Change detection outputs
○ ○ ○ ○ ○ ○ ○

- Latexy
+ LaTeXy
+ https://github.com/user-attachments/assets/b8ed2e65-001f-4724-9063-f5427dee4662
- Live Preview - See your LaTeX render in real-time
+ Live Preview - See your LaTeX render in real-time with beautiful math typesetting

○ ○ ○ ○ ○ ○ ○

#### Exercise
Whenever a line includes the word "real", pull it out of the entries.

#### Result
- Live Preview - See your LaTeX render in real-time
+ Live Preview - See your LaTeX render in real-time with beautiful math typesetting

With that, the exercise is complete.